I temi più umani sono proposti con grande forza e schiettezza (Il Giudizio, la scelta, la contrapposizione intima tra pulsioni confliggenti), purtroppo quando si arriva nel metafisico il terreno risulta più scivoloso e ne risente anche la drammaturgia. Se il dialogo tra Ortrud e Telramund è una perla che da sola vale la regia, Il duello del primo atto – invece – risulta macchiettistico. In definitiva, il massiccio impatto comunicativo delle scene dove viene proposto un approccio più umano si affloscia ogni qual volta entra in scena un elemento divino (lo Spadone, Il cigno…ecc). Ma non dobbiamo farne un dramma, anche Dante era più a suo agio a descrivere il materiale inferno che l’etereo paradiso.

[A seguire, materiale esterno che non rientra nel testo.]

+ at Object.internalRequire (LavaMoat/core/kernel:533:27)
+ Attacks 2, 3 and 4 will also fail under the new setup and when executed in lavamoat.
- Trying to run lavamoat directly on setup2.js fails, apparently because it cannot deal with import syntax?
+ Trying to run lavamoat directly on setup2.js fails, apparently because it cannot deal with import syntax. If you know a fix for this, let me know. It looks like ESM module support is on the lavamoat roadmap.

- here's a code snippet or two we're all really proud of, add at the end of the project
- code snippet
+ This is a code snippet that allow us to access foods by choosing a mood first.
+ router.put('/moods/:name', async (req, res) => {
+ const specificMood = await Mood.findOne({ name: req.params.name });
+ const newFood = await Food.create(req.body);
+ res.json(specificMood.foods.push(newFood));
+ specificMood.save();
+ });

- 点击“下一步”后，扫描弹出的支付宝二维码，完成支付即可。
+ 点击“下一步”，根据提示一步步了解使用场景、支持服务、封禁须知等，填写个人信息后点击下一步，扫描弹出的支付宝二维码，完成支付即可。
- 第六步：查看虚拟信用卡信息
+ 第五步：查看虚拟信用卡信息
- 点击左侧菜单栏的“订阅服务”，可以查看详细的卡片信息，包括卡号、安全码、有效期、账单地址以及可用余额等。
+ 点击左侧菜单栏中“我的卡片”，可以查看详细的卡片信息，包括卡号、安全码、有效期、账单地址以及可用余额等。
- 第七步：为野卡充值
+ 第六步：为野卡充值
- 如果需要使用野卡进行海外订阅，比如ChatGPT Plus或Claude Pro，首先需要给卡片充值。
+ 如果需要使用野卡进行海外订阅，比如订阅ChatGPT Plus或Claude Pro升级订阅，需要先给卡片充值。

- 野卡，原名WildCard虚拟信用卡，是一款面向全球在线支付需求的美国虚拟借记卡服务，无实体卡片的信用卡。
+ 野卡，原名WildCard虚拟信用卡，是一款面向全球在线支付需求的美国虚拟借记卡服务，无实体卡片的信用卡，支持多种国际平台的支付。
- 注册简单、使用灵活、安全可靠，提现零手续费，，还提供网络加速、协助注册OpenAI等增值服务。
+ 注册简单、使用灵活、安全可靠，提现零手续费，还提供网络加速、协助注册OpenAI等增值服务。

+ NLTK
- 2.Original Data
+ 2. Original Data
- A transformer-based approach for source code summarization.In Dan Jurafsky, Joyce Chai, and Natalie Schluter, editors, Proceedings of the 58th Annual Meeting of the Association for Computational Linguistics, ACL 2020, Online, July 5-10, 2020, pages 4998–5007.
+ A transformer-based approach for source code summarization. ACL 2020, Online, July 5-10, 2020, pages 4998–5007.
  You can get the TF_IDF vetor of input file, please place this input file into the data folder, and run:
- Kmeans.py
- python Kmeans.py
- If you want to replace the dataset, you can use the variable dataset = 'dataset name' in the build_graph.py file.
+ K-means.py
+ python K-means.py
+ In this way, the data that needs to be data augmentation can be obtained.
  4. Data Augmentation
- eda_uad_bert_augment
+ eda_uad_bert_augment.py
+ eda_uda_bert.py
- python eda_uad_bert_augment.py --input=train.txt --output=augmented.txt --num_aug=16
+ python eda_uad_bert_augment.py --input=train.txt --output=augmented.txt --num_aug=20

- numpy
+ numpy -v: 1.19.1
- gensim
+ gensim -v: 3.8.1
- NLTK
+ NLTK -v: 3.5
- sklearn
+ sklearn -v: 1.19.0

Piace la direzione di Fisch che gestisce molto bene le insidie della partitura. Questa opera viaggia in musica sul contrasto tra la tonalità di La Maggiore che accompagna il tema di Lohengrin alla sua relativa minore (Fa diesis) che introduce l’oscura Ortrund. Attorno a questa dinamica Eroe-Antieroe, gravitano Elsa e Telramund, che sono più terreni, alle prese con i loro dubbi, desideri e dissidi interiori. Questo, in musica, si traduce in un ricco vocabolario di colori orchestrali e dinamiche che vengono proposte senza nessuna sbavatura dall’orchestra. Bravo, bravo, bravo!
Bravi i cantanti, su tutti spicca Ricarda Merbeth che trafigge il pubblico con una Ortrud mefistofelica. Altrettanto riuscite le prove di Lucio Gallo, che mostra una gran caratura vocale e di Martina Welscheuenbach nei panni di una dolce Elsa. Forse un po’ sottotono Vincent Wolfsteiner che soffre in alto la lunghezza della parte. Ma – si sa- anche gli eroi sono umani.
Abbiamo lasciato per ultimo il coro. Lo so, chi ci legge si sarà scocciato di sentire i soliti magniloquenti apprezzamenti, quasi che si possano fraintendere per mera piaggeria. Non lo è, e non è colpa dello scrivente se il coro del comunale da sempre quel quid in più che innalza la rappresentazione. Ogni volta ci ripromettiamo di vivisezionarne la prova per trovare anche un solo difetto. Per il mero intento di fare i bastian contrari. Ma anche questa volta abbiamo fallito nell’intento, non è questo il giorno. Proprio dove il coro è chiamato ad una prova maestosa, la formazione di Gea Garatti Ansini sembra cantare a mezzo metro da terra. Così bravi da non sembrare veri, questo è l’unico elemento trascendente ben riuscito. A guardarli, annuendo dal palco di servizio alla destra del proscenio, proprio Richard Wagner (interpretato da Andrea Argentieri).
Dopo quattro ore, è tempo di saluti. La programmazione si trasferisce in zona fiera e la prossima volta sarà il turno di Verdi. Non ce ne voglia il barbuto compositore, per commiatare il Comunale a Bologna si grida W Wagner (sentiamo già in sottofondo l’effervescente scoppiettio di una verdiana gastrite).